One final thought. This experiment identifies a fairly clean case, I think, in which I was treated differently because of my gender. In general, it is very hard to be sure whether treatment is due to gender. For example, I have been condescended to hundreds of times, but I have no idea which (if any) of those occurred because I was female. Ellen Pao’s defeat in her gender discrimination lawsuit -- and, more broadly, the low success rate of plaintiffs in such cases -- also illustrates the difficulty of proving that treatment is due to gender. The difficulty of proof implies, I think, two things: a) we shouldn’t dismiss an allegation of gender bias as false merely because it is unprovable; b) we should keep thinking of creative ways to prove bias (Experiments? Class actions?)

Notes:

[1] Perhaps this is too obvious to mention, but when you write an internet comment about the author of a personal essay, remember that the author may actually read it. (I have spoken to other authors who do this as well.) I want to continue to write personal essays about statistics because a) most people find pure math dry and b) one of the best writers I ever got to work with yelled at me repeatedly to be more intimate (“face your dragons! face your dragons!”) But like, it’s a bit of a downer to be told by random strangers on the internet that you ought to be dumped -- and obviously, I can deal with it and it’s your right to make such comments, but I would still think about what you’re really accomplishing.

[2] I gave the survey to 200 people on Mechanical Turk and randomized whether each person read the male or female version of the essay. I asked two comprehension questions to make sure people actually read the essay and filtered out people who gave incorrect responses. After filtering, I was left with 94 responses from male readers and 90 from female readers.
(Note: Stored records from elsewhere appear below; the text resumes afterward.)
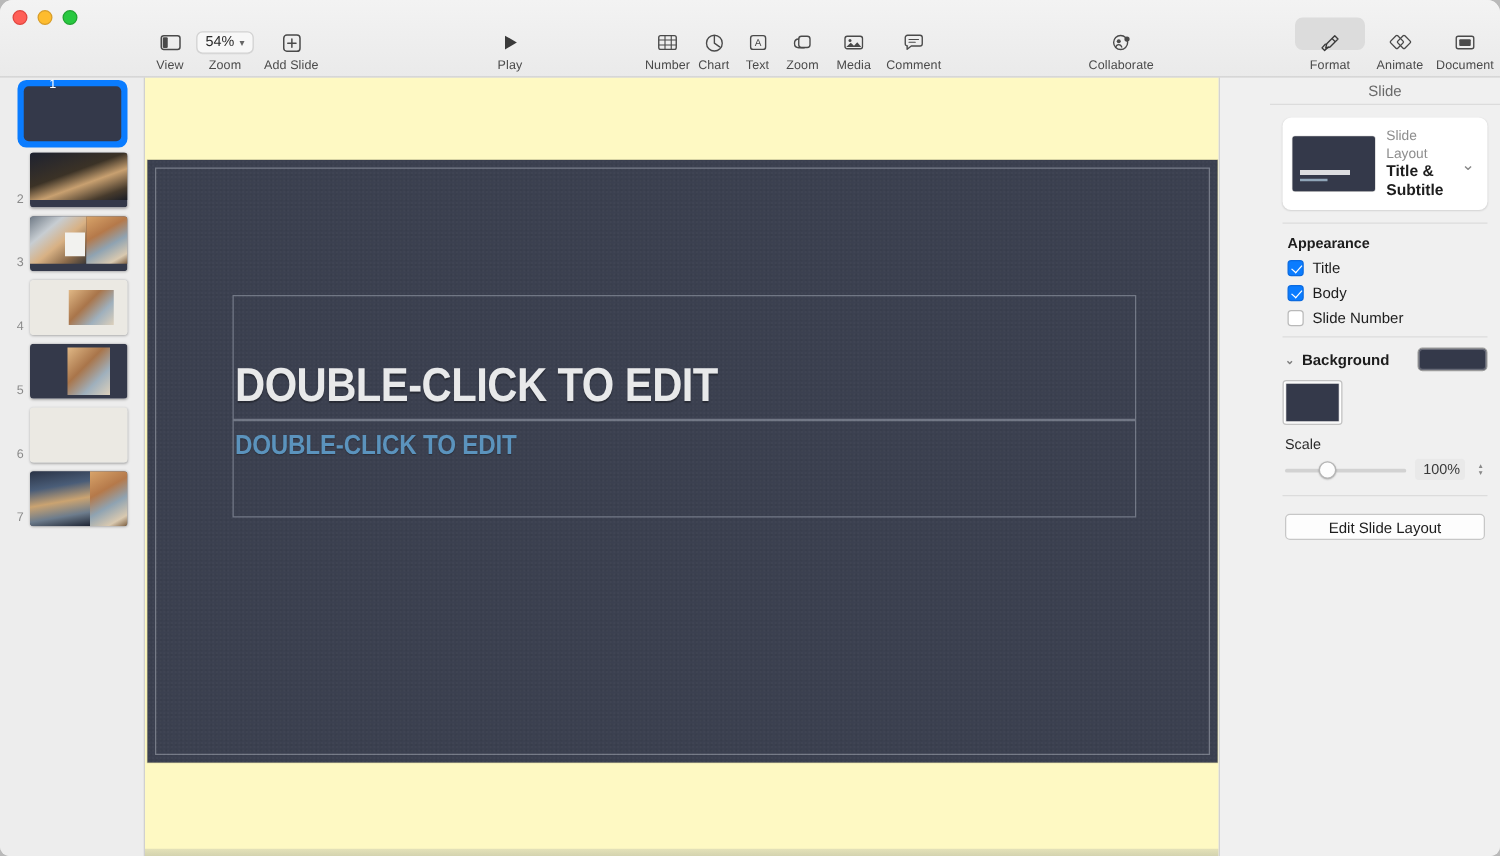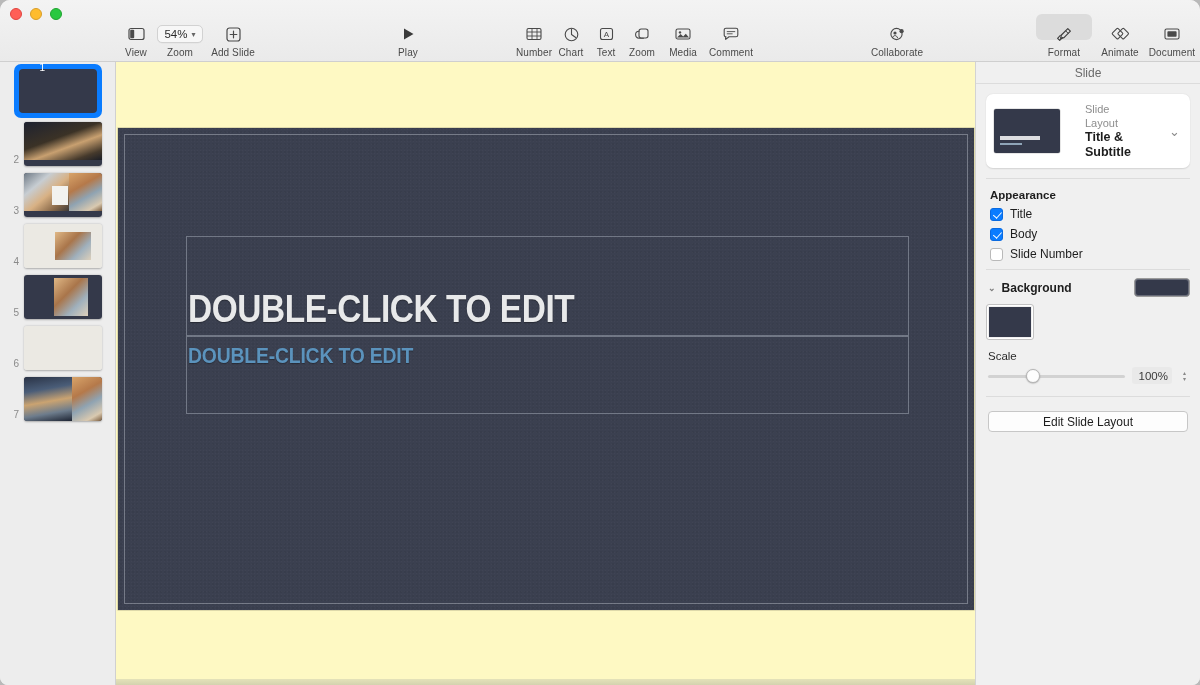--- a/index.html
+++ b/index.html
@@ -206,6 +206,7 @@
     width: 225px; height: 623px;
     background: #f0f0f0;
     border-left: 1px solid #d3d3d3;
+    padding-left: 40px;
   }
   .insp-header {
     height: 22px; line-height: 22px;

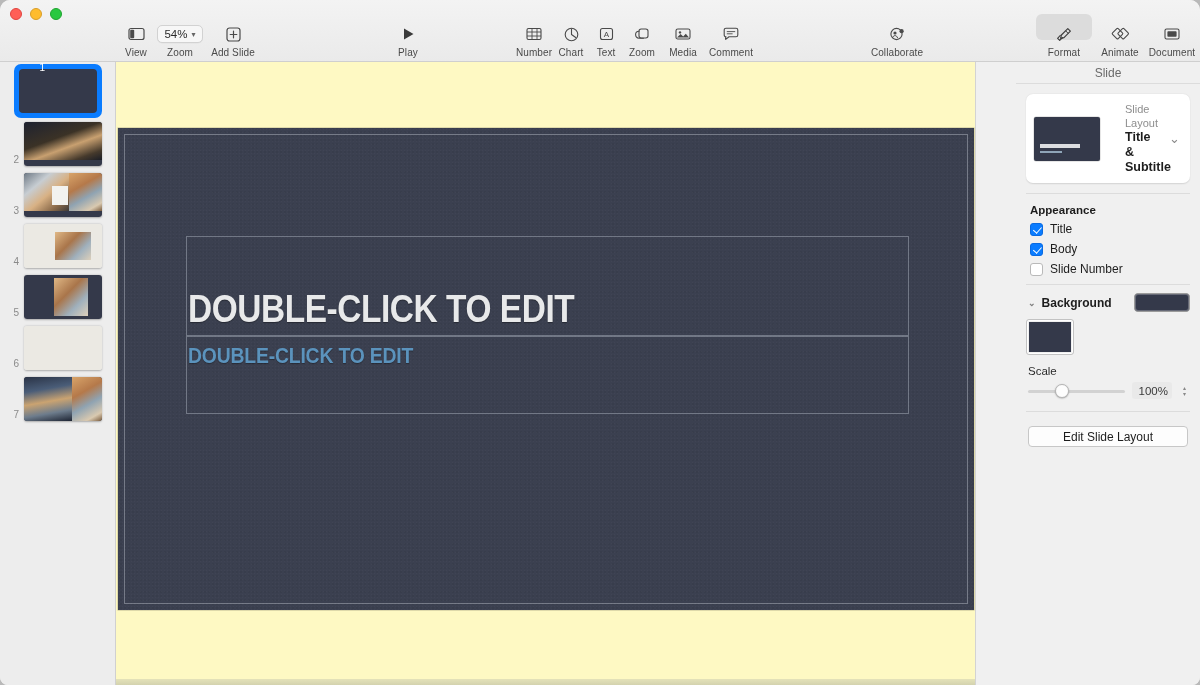--- a/index.html
+++ b/index.html
@@ -217,7 +217,7 @@
   .layout-card {
     margin: 10px; padding: 8px;
     background: #fff; border-radius: 7px;
-    display: flex; align-items: center; gap: 25px;
+    display: flex; align-items: center; gap: 9px;
     box-shadow: 0 .5px 1.5px rgba(0,0,0,.12);
   }
   .layout-thumb {

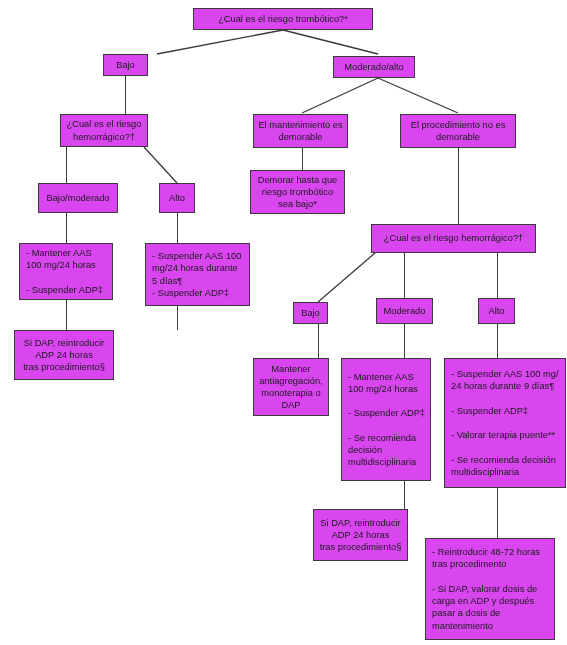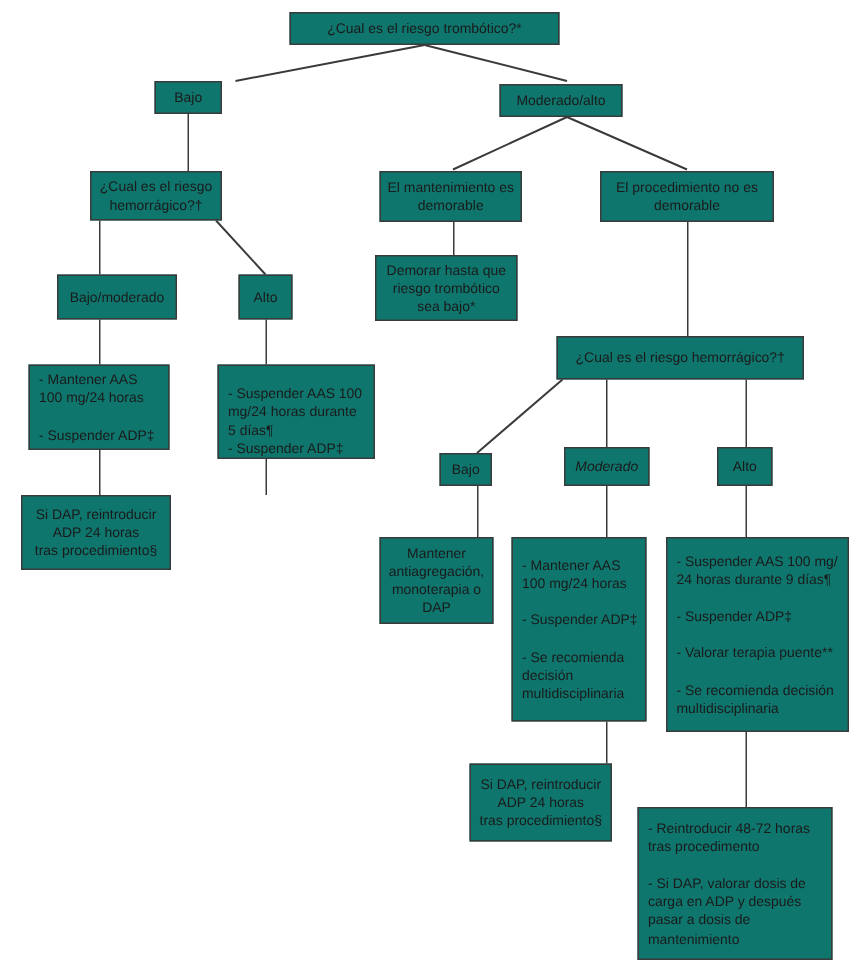--- a/index.html
+++ b/index.html
@@ -20,7 +20,7 @@
     position: absolute;
     box-sizing: border-box;
     border: 1.3px solid #3a3a3a;
-    background: #0f766e;
+    background: #d946ef;
     color: #1a1a1a;
     font-size: 9.3px;
     line-height: 12.2px;

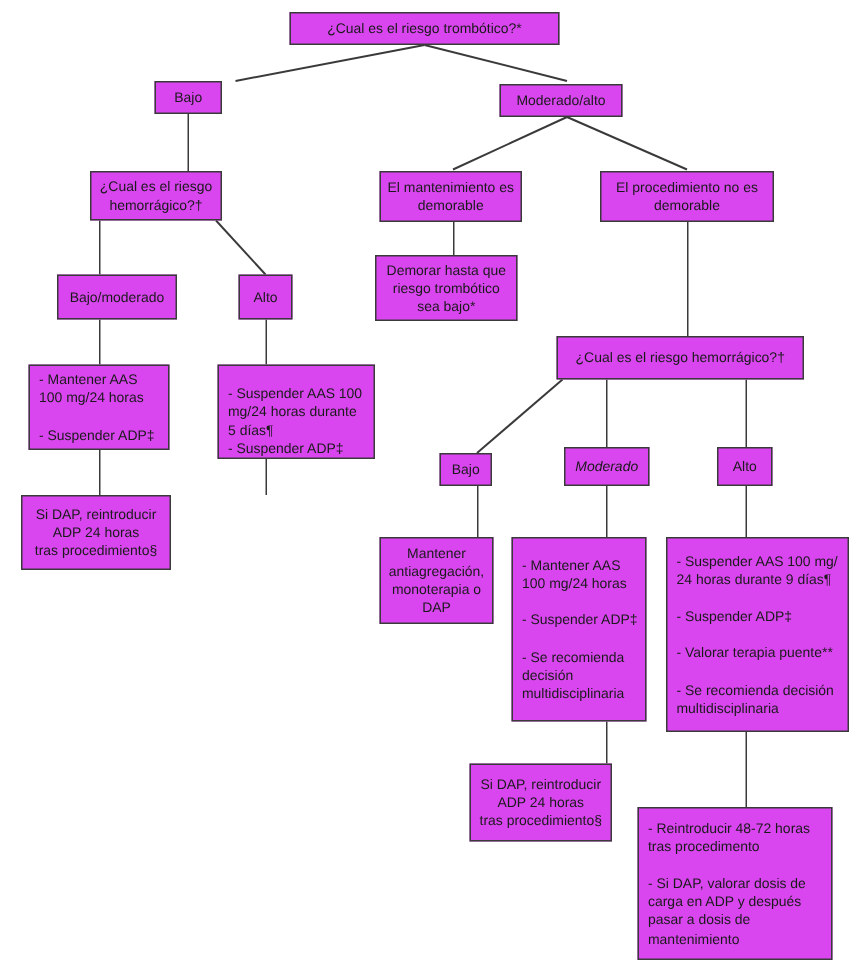--- a/index.html
+++ b/index.html
@@ -154,7 +154,7 @@
 - Suspender ADP‡</span>
   </div>
 
-  <div class="node left" style="left:145px; top:243px; width:105px; height:63px;justify-content:flex-end;">
+  <div class="node left" style="left:145px; top:243px; width:105px; height:63px;">
     <span class="inner">- Suspender AAS 100
    mg/24 horas durante
    5 días¶

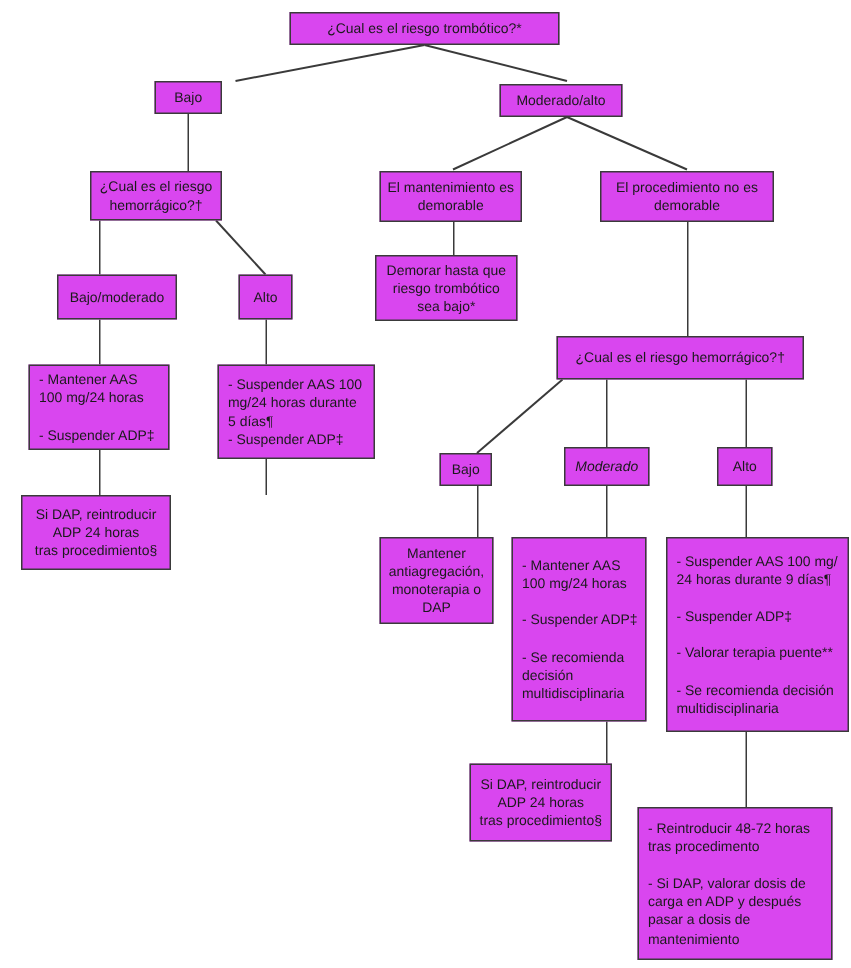--- a/index.html
+++ b/index.html
@@ -176,7 +176,7 @@
     <span class="inner">Bajo</span>
   </div>
 
-  <div class="node center" style="left:376px; top:298px; width:57px; height:26px;font-style:italic;">
+  <div class="node center" style="left:376px; top:298px; width:57px; height:26px;">
     <span class="inner">Moderado</span>
   </div>
 

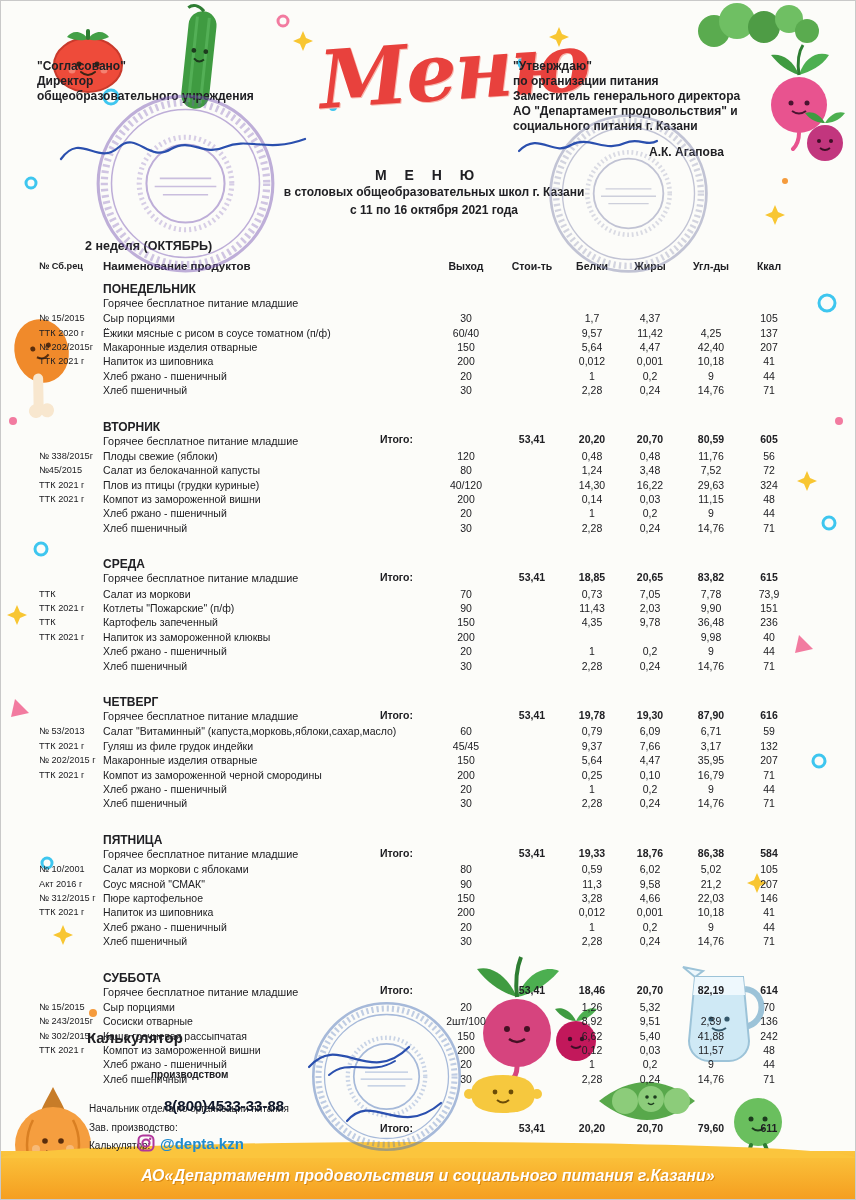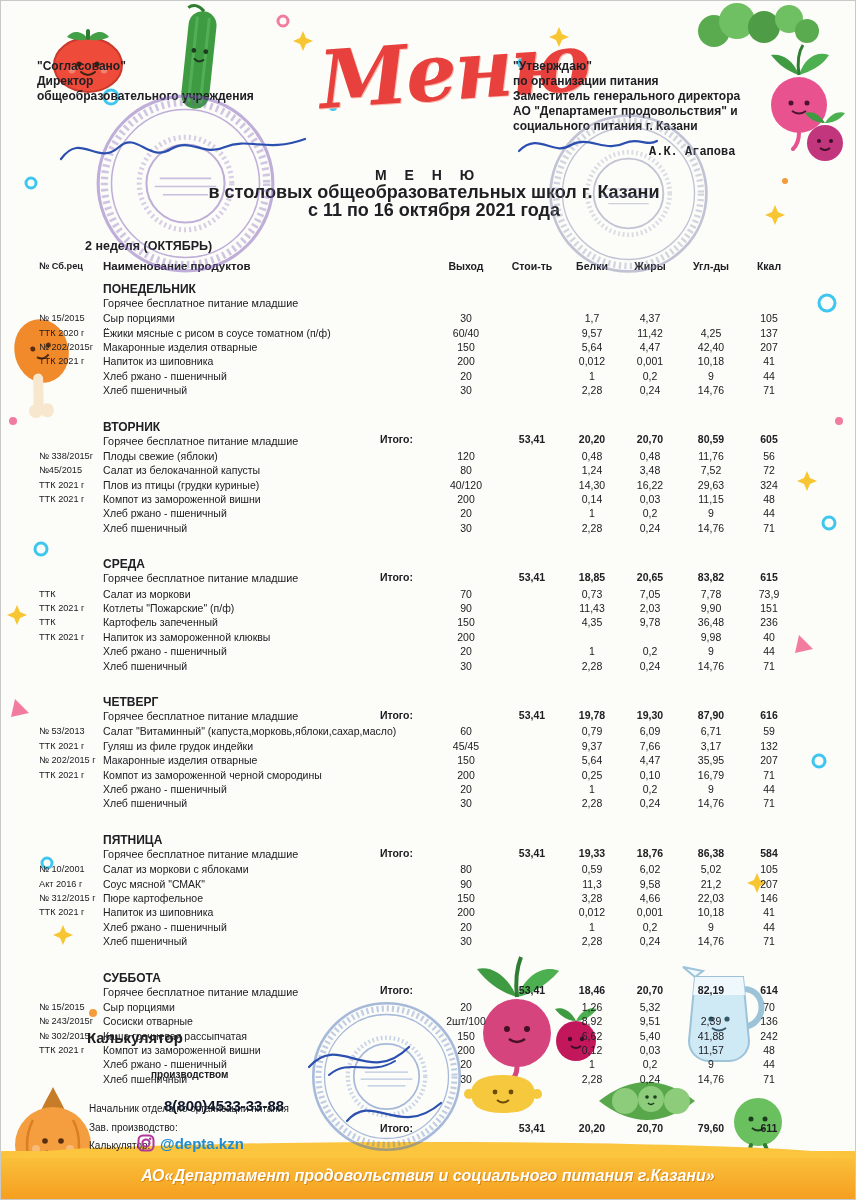--- a/index.html
+++ b/index.html
@@ -15,7 +15,7 @@
 
   .approve-left{position:absolute;left:36px;top:58px;width:240px;font-weight:700;font-size:12px;line-height:15px;}
   .approve-right{position:absolute;left:512px;top:58px;width:312px;font-weight:700;font-size:12px;line-height:15px;}
-  .signer{position:absolute;left:648px;top:144px;font-weight:700;font-size:12px;font-family:Liberation Mono, monospace;}
+  .signer{position:absolute;left:648px;top:144px;font-weight:700;font-size:12px;}
   .title-menu{position:absolute;left:318px;top:30px;font-family:"DejaVu Serif", serif;
       font-style:italic;font-weight:700;font-size:80px;line-height:1;color:#e8413d;
       transform:rotate(-4deg);letter-spacing:-2px;text-shadow:1px 1px 0 #f7b9b0;}

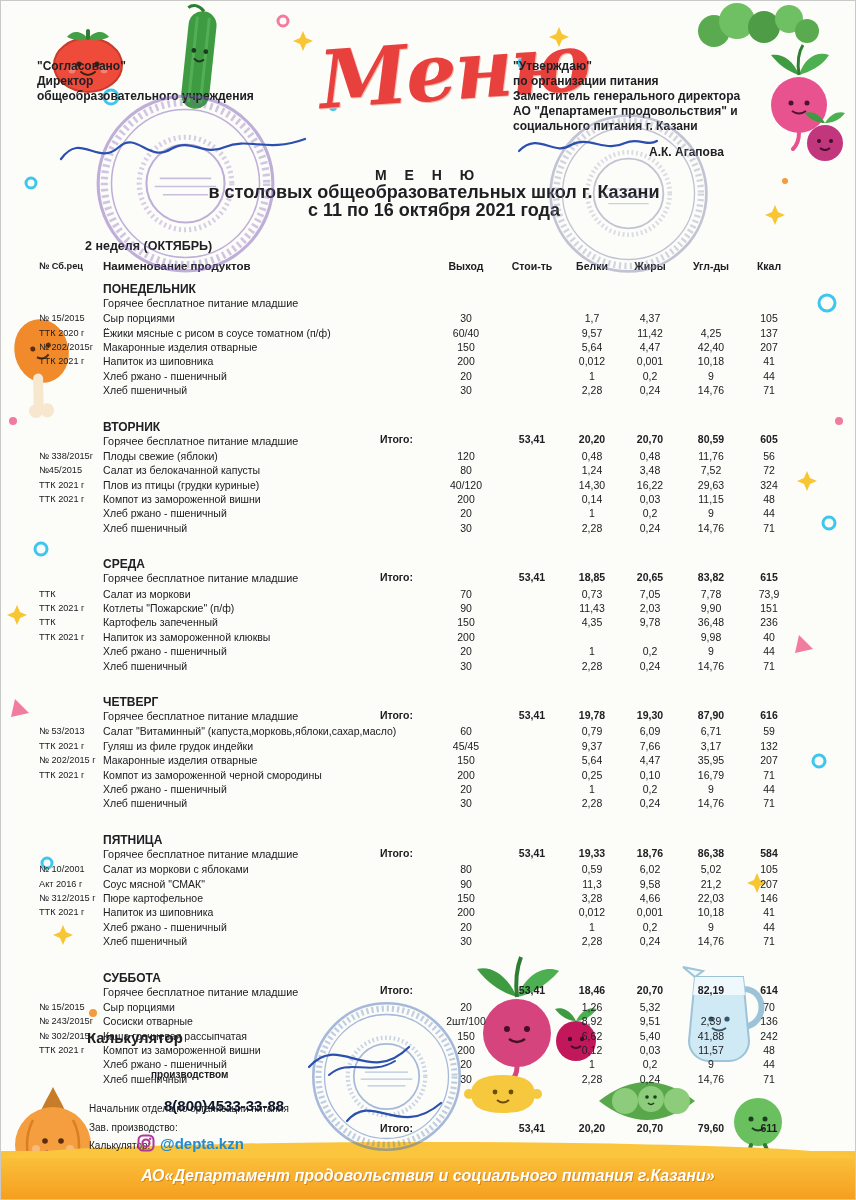--- a/index.html
+++ b/index.html
@@ -21,7 +21,7 @@
       transform:rotate(-4deg);letter-spacing:-2px;text-shadow:1px 1px 0 #f7b9b0;}
   .center-head{position:absolute;left:0;right:0;top:166px;text-align:center;font-weight:700;}
   .center-head .l1{font-size:14px;letter-spacing:7px;}
-  .center-head .l2,.center-head .l3{font-size:18px;line-height:18px;margin-left:12px;}
+  .center-head .l2,.center-head .l3{font-size:12px;line-height:18px;margin-left:12px;}
   .week-label{position:absolute;left:84px;top:238px;font-weight:700;font-size:12.5px;}
 
   .menu-table{position:absolute;left:38px;top:256px;width:772px;}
[3] I ran the regression author_gender ~ adj_1_score + adj_2_score + … + adj_23_score; then I did a joint F-test on all the coefficients, which yielded a p-value of 7.2 * 10-4. Similarly, the joint F-test on reader_gender ~ adj_1_score + adj_2_score + … + adj_23_score yielded a p-value of 7.5 * 10-4. These regressions are a little unintuitive because their structure implies that adjectives affect gender rather than the other way around, but they show that the adjective scores are significantly correlated with gender of both author and reader.

[4] So you should take any individual word with a grain of salt -- but the difference between words as a whole is highly significant, and the patterns are pretty consistent.